= PROBLEM TO SOLVE =
Reproduce the listing below word for word, with no pictures.

◆ ◆ ◆ ◆ ◆

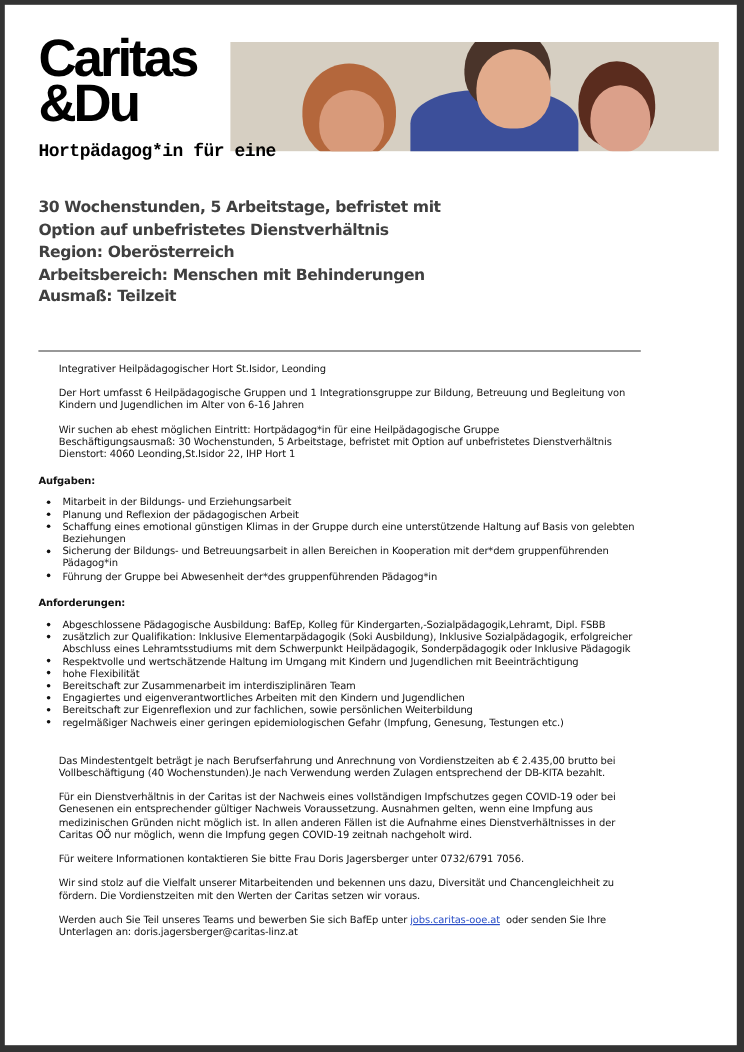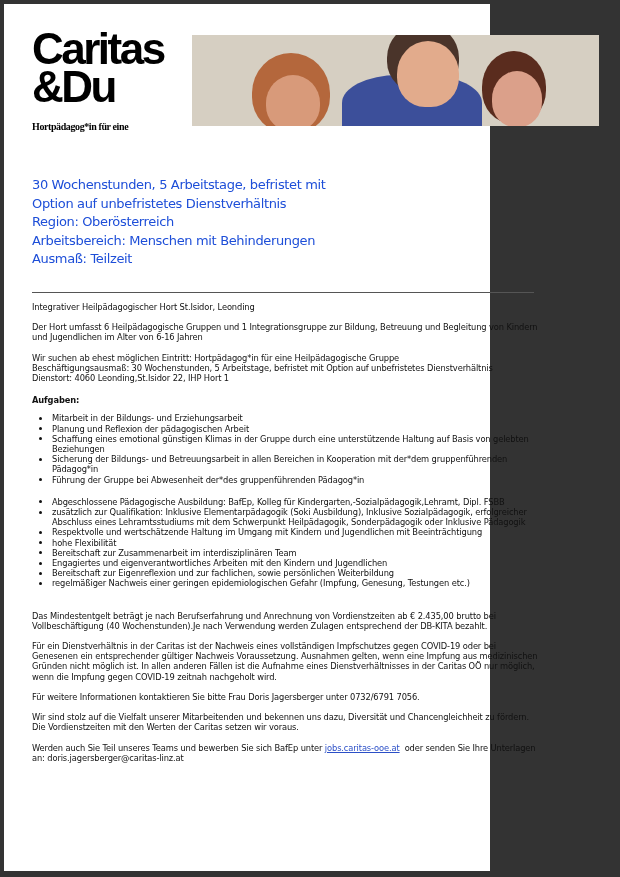"Caritas" .page { width: 486px -> 610px }
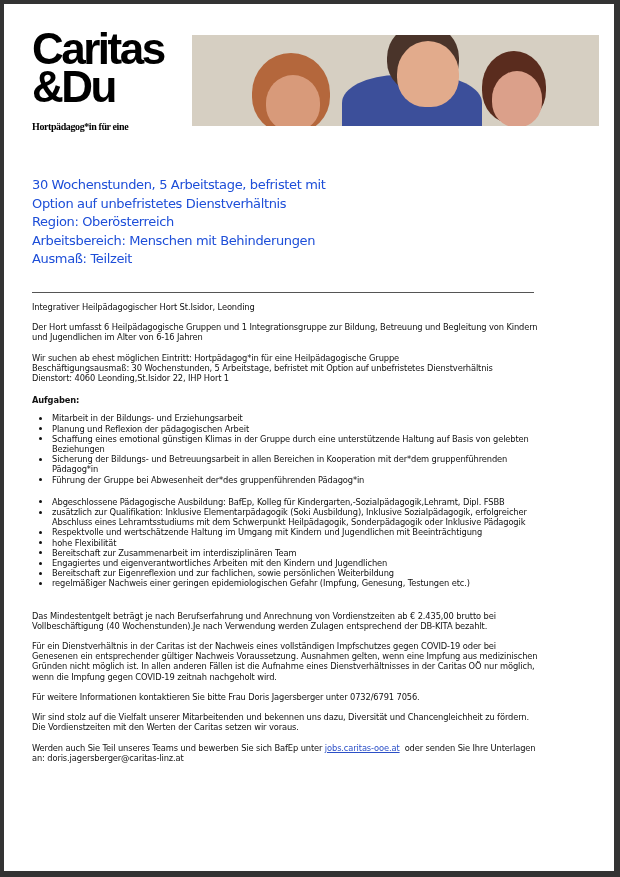"Hortpädagog*in für eine" .job-title { font-family: Liberation Serif, serif -> Liberation Mono, monospace; font-size: 10px -> 15px }
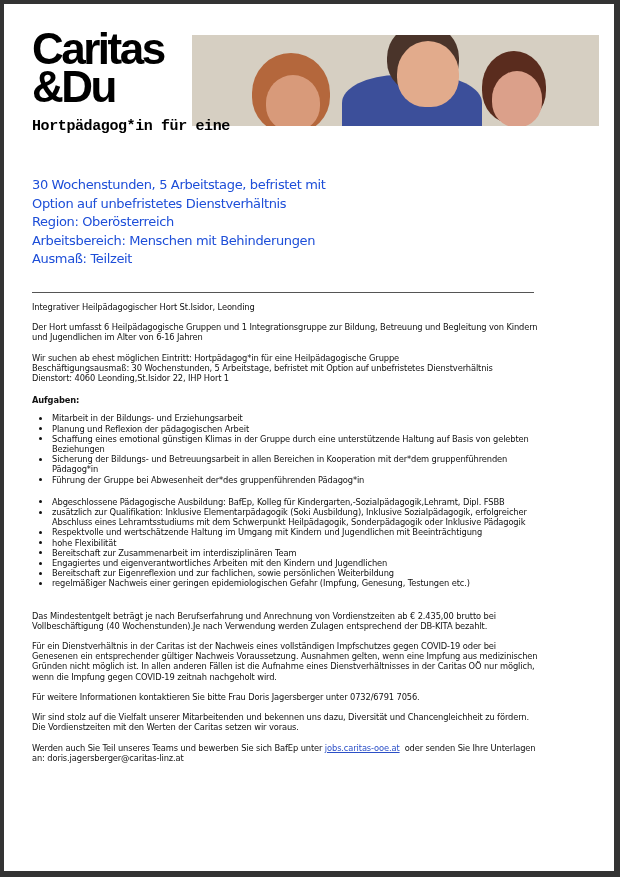"30 Wochenstunden, 5 Arbeitstage," .facts { color: #1d4ed8 -> #404040; font-weight: normal -> bold; top: 172px -> 161px }
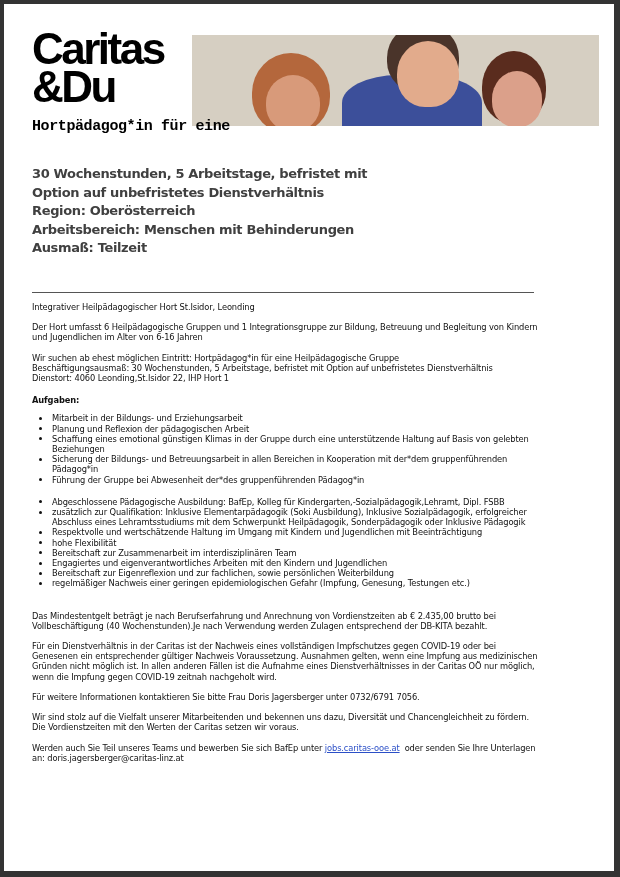"Integrativer Heilpädagogischer Hort" .body p { margin: 0 0 10px 0 -> 0 0 10px 17px }
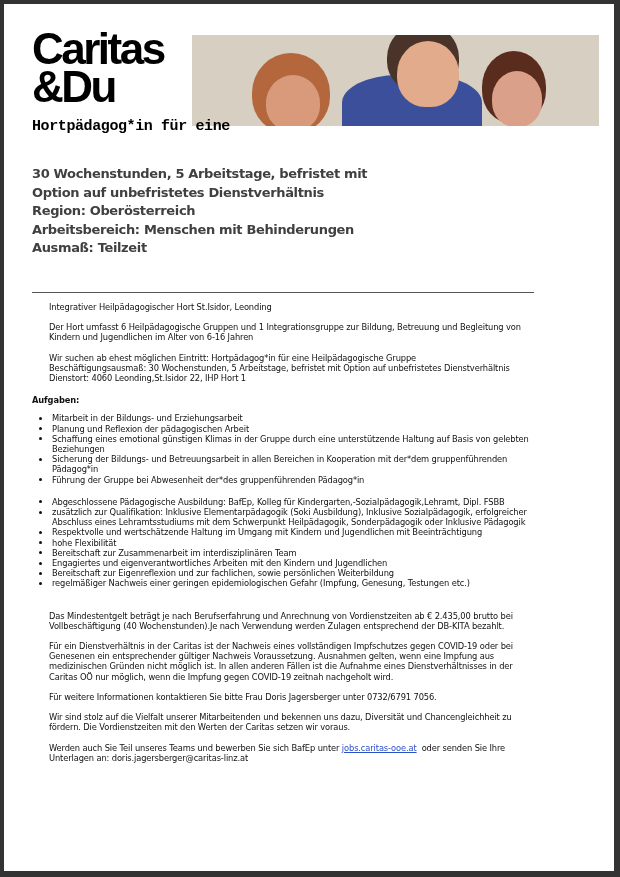"Anforderungen:" p.h { html: none -> <p>Anforderungen:</p> }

◆ ◆ ◆ ◆ ◆

= THE ANSWER =
"Caritas" .page { width: 486px -> 610px }
"Hortpädagog*in für eine" .job-title { font-family: Liberation Serif, serif -> Liberation Mono, monospace; font-size: 10px -> 15px }
"30 Wochenstunden, 5 Arbeitstage," .facts { color: #1d4ed8 -> #404040; font-weight: normal -> bold; top: 172px -> 161px }
"Integrativer Heilpädagogischer Hort" .body p { margin: 0 0 10px 0 -> 0 0 10px 17px }
"Anforderungen:" p.h { html: none -> <p>Anforderungen:</p> }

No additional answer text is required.